Ces leviers ne sont pas des injonctions à être parfait. Ils sont des points d’appui. Vous pouvez les travailler un par un, à votre rythme, en gardant une boussole simple : est-ce que ce choix aide vraiment les élèves à avancer ?
Ce qui change avec l’expérience pour un directeur d’école de commerce inclusive
Avec l’expérience, le regard devient plus fin. Vous repérez plus vite ce qui bloque. Vous sentez mieux quand un élève manque de confiance, quand un cours ne répond pas au besoin, quand une entreprise n’est pas le bon cadre, quand une règle doit être clarifiée.
La confiance grandit aussi. Pas une confiance bruyante. Une confiance de terrain, construite à force de situations vécues. Vous savez mieux arbitrer entre ambition et faisabilité. Vous savez mieux dire non. Vous savez mieux expliquer ce que vous faites, et pourquoi vous le faites.
L’expérience apporte enfin du recul. Elle permet de comprendre que le rôle évolue. Au démarrage, il faut souvent être très opérationnel : suivre les absences, vérifier les financements, coordonner les intervenants, parler aux élèves. Puis, quand l’école grandit, la fonction peut se déplacer vers un rôle plus stratégique ou plus ambassadeur.
À qui ces conseils sur la direction d’école inclusive sont particulièrement utiles
Ces conseils peuvent aider plusieurs profils.
- Les personnes en reconversion qui veulent donner plus de sens à leur parcours et agir dans l’éducation ou l’égalité des chances.
- Les profils en début de carrière qui s’intéressent à la formation, à l’entrepreneuriat ou à l’accompagnement des jeunes.
- Les professionnels de la pédagogie qui envisagent de passer de l’enseignement à la direction ou à la création de structure.
- Les personnes qui veulent changer de cadre et construire un projet plus ancré dans un territoire, un quartier, une ville ou un milieu rural.

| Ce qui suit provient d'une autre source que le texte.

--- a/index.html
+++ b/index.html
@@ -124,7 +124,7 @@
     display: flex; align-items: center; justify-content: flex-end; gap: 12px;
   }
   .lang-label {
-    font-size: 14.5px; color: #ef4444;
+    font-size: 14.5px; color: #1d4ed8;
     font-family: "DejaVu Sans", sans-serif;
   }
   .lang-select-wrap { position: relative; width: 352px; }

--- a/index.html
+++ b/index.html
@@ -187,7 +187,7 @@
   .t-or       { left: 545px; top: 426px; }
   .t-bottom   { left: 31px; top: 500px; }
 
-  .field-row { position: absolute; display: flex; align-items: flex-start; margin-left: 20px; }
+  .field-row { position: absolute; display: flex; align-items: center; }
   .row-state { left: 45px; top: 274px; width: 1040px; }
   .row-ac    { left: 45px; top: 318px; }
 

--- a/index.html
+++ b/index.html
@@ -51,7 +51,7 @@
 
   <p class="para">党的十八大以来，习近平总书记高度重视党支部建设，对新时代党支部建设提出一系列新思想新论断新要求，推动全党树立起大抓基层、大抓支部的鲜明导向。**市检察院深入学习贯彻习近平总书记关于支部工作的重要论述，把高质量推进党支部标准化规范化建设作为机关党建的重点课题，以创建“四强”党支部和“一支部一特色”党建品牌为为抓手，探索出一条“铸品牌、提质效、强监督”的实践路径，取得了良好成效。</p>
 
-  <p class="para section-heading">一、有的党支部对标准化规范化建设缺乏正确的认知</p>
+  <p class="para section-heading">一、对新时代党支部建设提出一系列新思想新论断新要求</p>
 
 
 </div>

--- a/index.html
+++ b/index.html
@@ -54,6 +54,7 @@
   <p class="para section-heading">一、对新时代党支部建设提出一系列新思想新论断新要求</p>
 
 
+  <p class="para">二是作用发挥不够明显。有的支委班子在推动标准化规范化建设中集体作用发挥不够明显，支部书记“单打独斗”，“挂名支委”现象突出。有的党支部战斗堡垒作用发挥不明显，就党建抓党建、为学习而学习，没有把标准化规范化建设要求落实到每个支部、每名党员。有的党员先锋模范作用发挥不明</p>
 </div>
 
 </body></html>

Ce métier peut attirer des profils très différents. Le point commun n’est pas un parcours parfait. C’est l’envie de créer un cadre où d’autres personnes peuvent se mettre en mouvement.
Avancer comme directeur d’école inclusive sans tout savoir
Pour faire un premier pas, choisissez une action simple et concrète. Pas un grand plan sur trois ans. Un geste qui vous rapproche du réel.
- Identifiez une façon de tester : animer un atelier, accompagner un jeune, observer une formation, construire un module court.
- Contactez une personne du secteur : posez trois questions précises sur son quotidien, ses contraintes, ses apprentissages.
- Listez vos hypothèses : ce que vous imaginez du métier, ce qui vous attire, ce qui vous fait peur.
- Définissez une première étape légère : une rencontre, une immersion, un rendez-vous avec un organisme de formation, une recherche sur les certifications.
“Foncez. Faites. Quel que soit le truc nul que vous pensez vouloir faire, faites-le. Parce que d’un truc nul, peut-être, peut découler tellement de choses. Et surtout, si vous avez un projet, quelle que soit la grandeur ou le côté farfelu qu’il peut avoir, s’il vous plaît, lancez-vous.”
Se lancer, ce n’est pas tout savoir. C’est accepter d’apprendre en avançant, avec lucidité et curiosité.